Here’s what my clients and friends tell me almost every day: “I’m stuck and I absolutely can’t get out of it.” They may be stuck in a relationship or in a bad mood or a job situation, but they absolutely feel stuck. Here’s the problem. They keep telling themselves that they can’t get out of it. The single best way to stay stuck is to tell yourself that you can’t get unstuck.

“I’m stuck and I absolutely can’t get out of it.”

Essentially, you are reinforcing your own negative belief system and lack of action by telling yourself that you can’t do it. Would you advise your kids like this? Or your best friend? My guess is that you wouldn’t. You’d tell your kids and friend to get motivated and to do something different. You would encourage them to keep trying so that they could get out of the area that they feel stuck in.

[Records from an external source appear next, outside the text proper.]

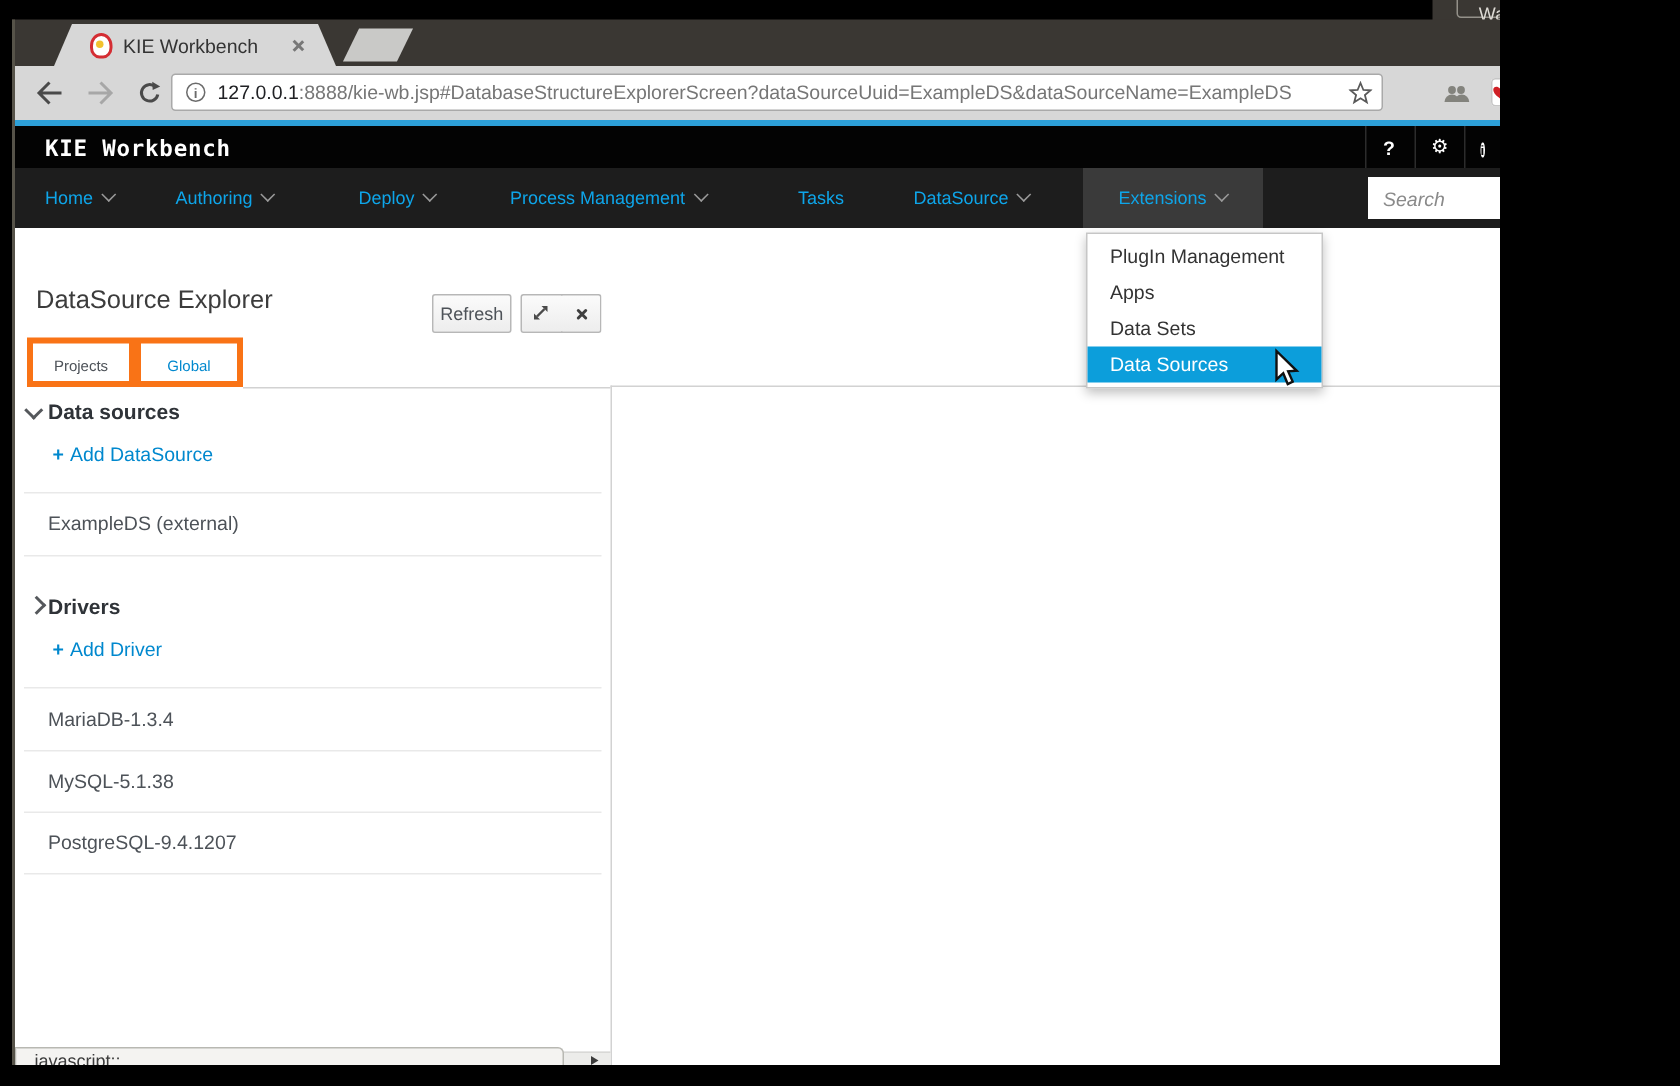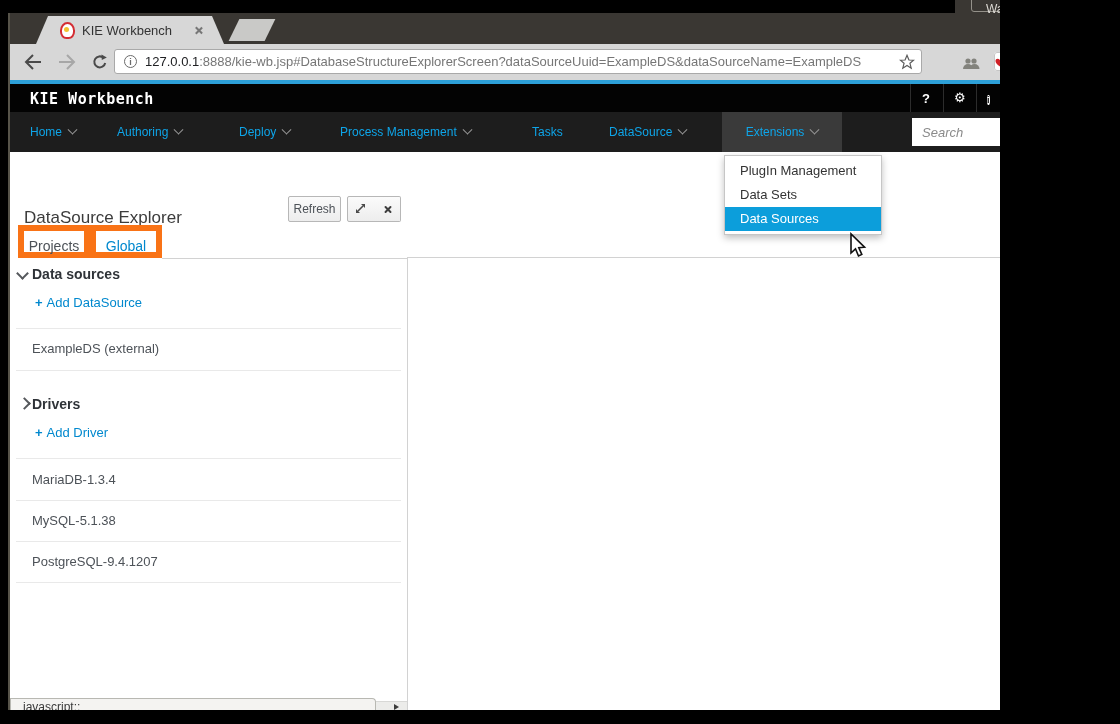"DataSource Explorer" .panel-title { top: 56px -> 38px }
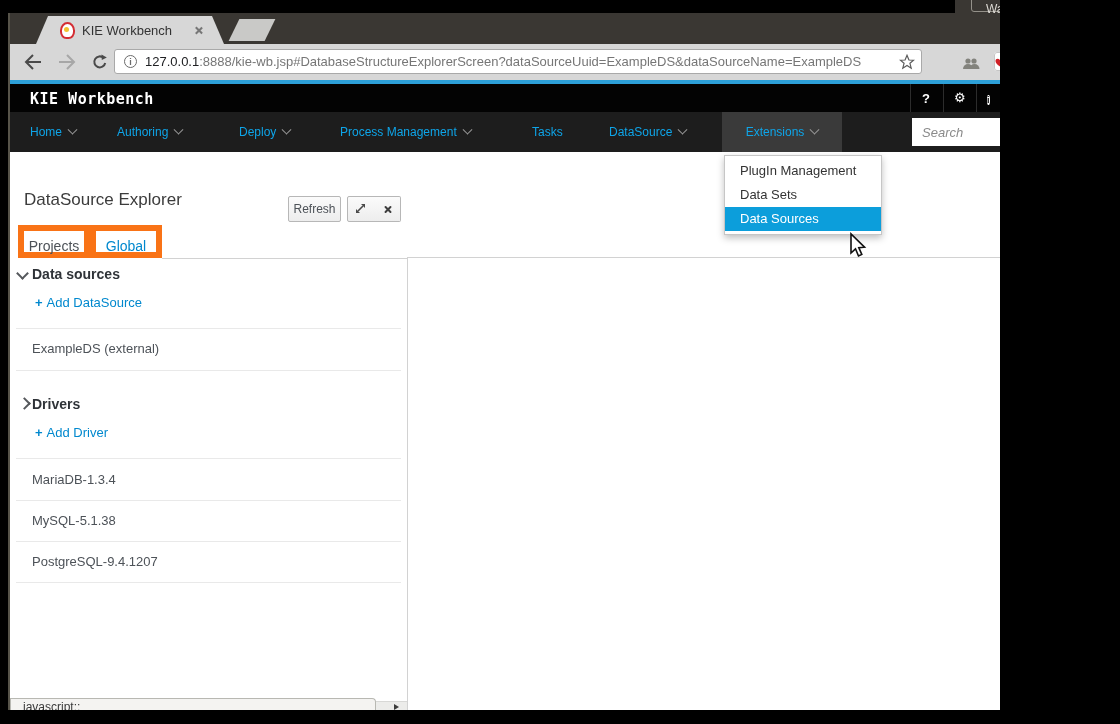"Apps" div.dd-item { html: none -> <div>Apps</div> }
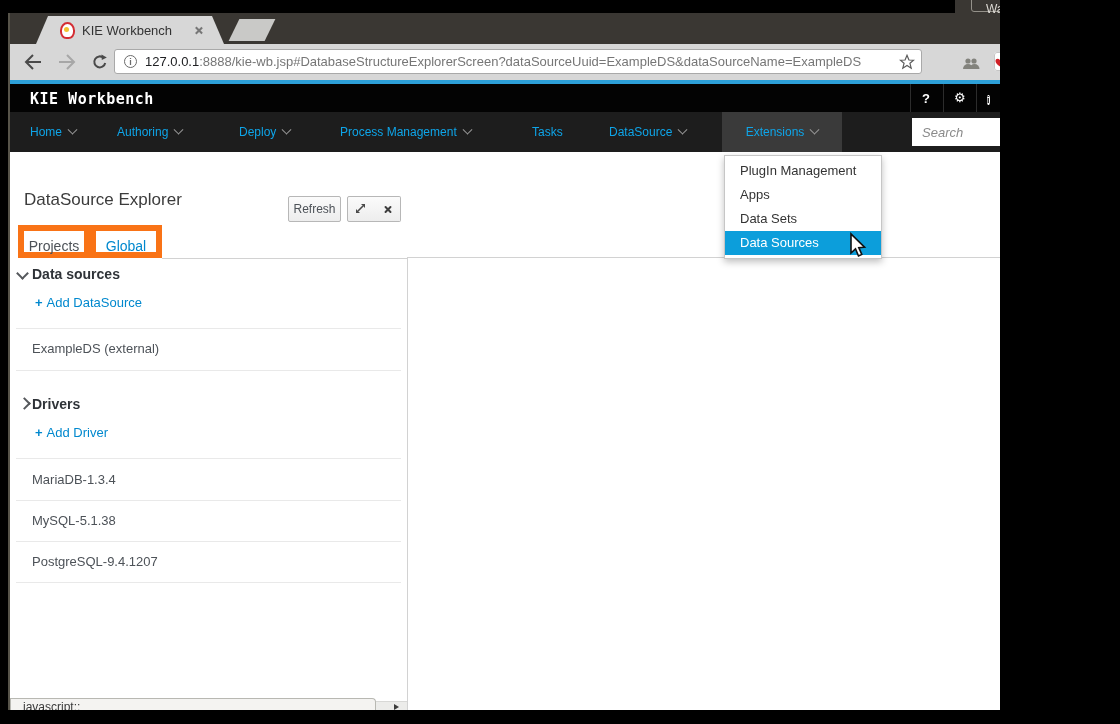"Projects" .ptab { border: 6px solid #f97316 -> 4px solid #f97316; font-size: 14px -> 10px }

You reinforce your negative beliefs and lack of action by telling yourself you can’t do something. Click To Tweet

The first step in getting unstuck is telling yourself that this too shall pass! Literally say to yourself, “I feel stuck and this sucks, but I will find a way out of it. I always do.” Keep saying it and saying it until you start to believe it. Once you believe it, you will look for ways to overcome it.

There is ALWAYS a way out. ALWAYS!

There is ALWAYS a way out. ALWAYS! Maybe it isn’t an ideal way. Maybe it’s a scary, bad way, but there is always a way out. Trust yourself that you will find a way. Say to yourself, “I will figure this out.” and you will. My life mantra has been, “I never give up.” It drives my family a bit crazy, but it’s a mantra that keeps me moving forward every single day.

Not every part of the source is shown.